Regardons maintenant une autre situation. Il s’agit de ces millions de françaises et français de confession musulmane quelques soient leurs pays d’origines. Ces françaises et français sont déjà à la troisième ou quatrième génération. Ces françaises et français ont vu beaucoup de leurs parents, grands parents ou arrière grands parents combattre et mourir pour la France. Parmi ces françaises et français, il y en a de plus en plus qui font des études supérieurs et il y en a qui ont des parcours brillants. Venons-en au compte. Combien de maires ? Combien de députés à l’assemblée nationale ? Combien de ministres avec un vrai pouvoir ? Combien de ... ??? A moins que ces françaises et français soient génétiquement inaptes, force est de constater que l’ascenseur politique est bloqué pour cette « communauté ». Bien entendu, l’on peut faire le même constat pour d’autres « communautés ».

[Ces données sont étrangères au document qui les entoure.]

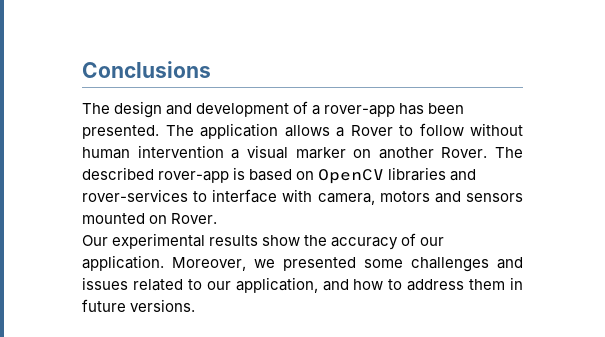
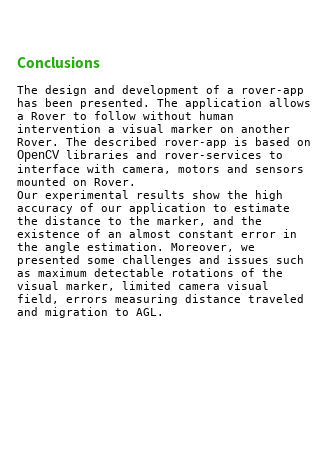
(328, 240) none -> [255,190,283,201] high
[82,255,164,271] application. -> [129,203,290,214] [17,216,262,226] [17,229,297,238] [17,242,164,253] application to estimate the distance to the marker, and the existence of an almost constant error in the angle estimation.
[132,277,523,293] [82,299,196,312] related to our application, and how to address them in future versions. -> [276,255,304,264] [17,268,283,277] [17,281,269,291] [17,294,304,305] [17,307,164,318] such as maximum detectable rotations of the visual marker, limited camera visual field, errors measuring distance traveled and migration to AGL.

Moralité de l’histoire, le contre-exemple de M. Sarkozy démontre que l’ascenseur politique n’est pas en panne, mais il semble qu’il y aie plus de chance pour que l’ascenseur monte aux étages supérieurs si on est issu d’une famille aisée, on a des racines judéo-chrétiennes et on n’a pas d’origine dans une ex-colonie française !

J’espère que la nouvelle ère qui s’ouvre devant la France montrera que j’ai tort !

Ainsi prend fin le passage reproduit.